Any movie documenting that true story would be a box-office smash and would raise some questions amongst the American public about the betrayal of millions of fugitives by the British and American forces under orders from the highest echelons of power in those leading free Western nations at the end of the war. The result? Millions of anti-Communist Russians and others behind the Iron curtain (whose stories would have embarrassed the Soviet Union) were stabbed in the back.
That's right. U.S. and British leaders were dancing to Josef Stalin's evil tune. No, this is not an accident. As onetime U.S. Defense Secretary James Forrestal reportedly remarked in that era, "If our officials only made mistakes, they would occasionally make one in our favor."
Stalin's secret agents
But in no way was this a mistake. In their new book Stalin's Secret Agents, M. Stanton Evans and Herbert Romerstein document how this occurred as planned. President Franklin D. Roosevelt commented prior to the 1945 Yalta conference that he was certain he and Stalin could forge a happy post-war relationship, and therefore he (FDR) would move toward that happily-ever-after ending by giving Moscow's mass murderer "everything he wants."
That was all it took to encourage "Stalin's Secret Agents" inside the U.S. government. They pounced, and put the treasonous program in motion. The authors name names, including Harry Dexter White, whose "Morgenthau/White" planners were instrumental in carrying out the wishes of Josef Stalin (see this series Part 3).

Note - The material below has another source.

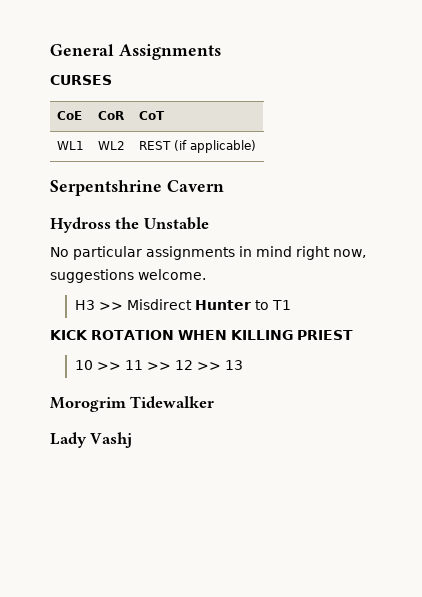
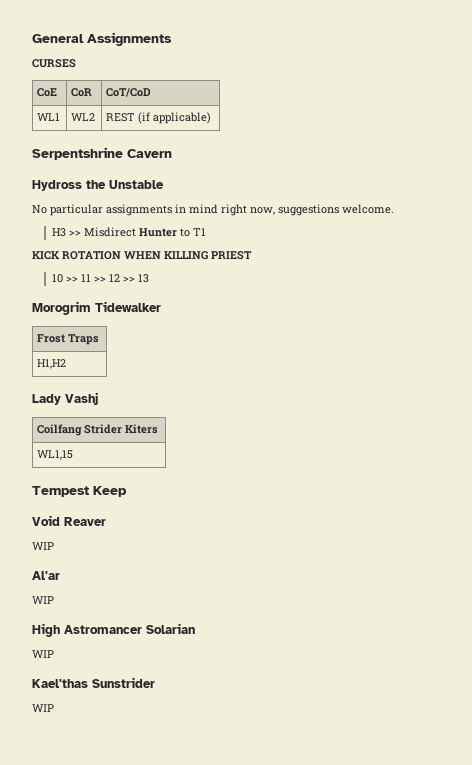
[138,111,165,120] CoT -> [106,88,152,97] CoT/CoD
(215, 402) none -> [37,334,100,345] [37,359,67,369] // Frost Traps // H1,H2
(133, 440) none -> [37,424,159,436] [37,450,74,460] [32,486,127,497] [32,515,106,526] [32,542,54,550] [32,571,60,580] [32,596,54,604] [32,623,195,637] [32,650,54,658] [32,677,155,688] [32,704,54,712] // Coilfang Strider Kiters // WL1,15 // Tempest Keep // Void Reaver // WIP // Al'ar // WIP // High Astromancer Solarian // WIP // Kael'thas Sunstrider // WIP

White, a Soviet agent, was among the ring of Stalinist infiltrators in Washington who were influencing U.S. government decisions favoring the goals of the Soviet mass murderer. Other infiltrators inside the U.S. government coordinating Red aggression included Alger Hiss, who (as outlined in Part 1 of this series) advised Roosevelt at Yalta where the fate of the anti-Communist fugitives was sealed. Others working for Stalin from inside U.S. decision-making circles included Lauchlin Currie at the White House; and Owen Lattimore at the Office of War Information (OWI) and the pro-Chinese Communist Institute of Pacific Relations (IPR).
The meaning of Operation Keelhaul
Again, the agreement by the U.S. and Britain to ship some 2 million anti-Communist Russians back to Moscow was a deliberate stab in the back. Murder, Incorporated had nothing on this plot to send innocents to their deaths. The very code-name accorded in U.S. circles to the mandated disgraceful skullduggery says it all: "Operation Keelhaul." As Evans and Romerstein explain, "The allusion was to a barbaric form of punishment at sea, whereby captives were dragged beneath the keel of a ship, suffering agonizing death by torture."
The book cites a British "shoot to kill" order in the event the fugitives resisted, as many of them did. They knew that certain death awaited them in the Soviet Union. A number of them committed suicide, some first killing their children.
British foreign minister Anthony Eden (later Prime Minister) said it was British policy to send all the Russians home whether they wanted to go or not and by force if necessary. He further acknowledged that "we shall be sending some of them to their death." The term "some of them" likely should be replaced with "all of them." If any survived, I can't find any record of it, either by documentation or anecdote.
Grew: a good man speaks up
Stalin's Secret Agents includes new details on the pushback against Operation Keelhaul by veteran State Department official Joseph Grew.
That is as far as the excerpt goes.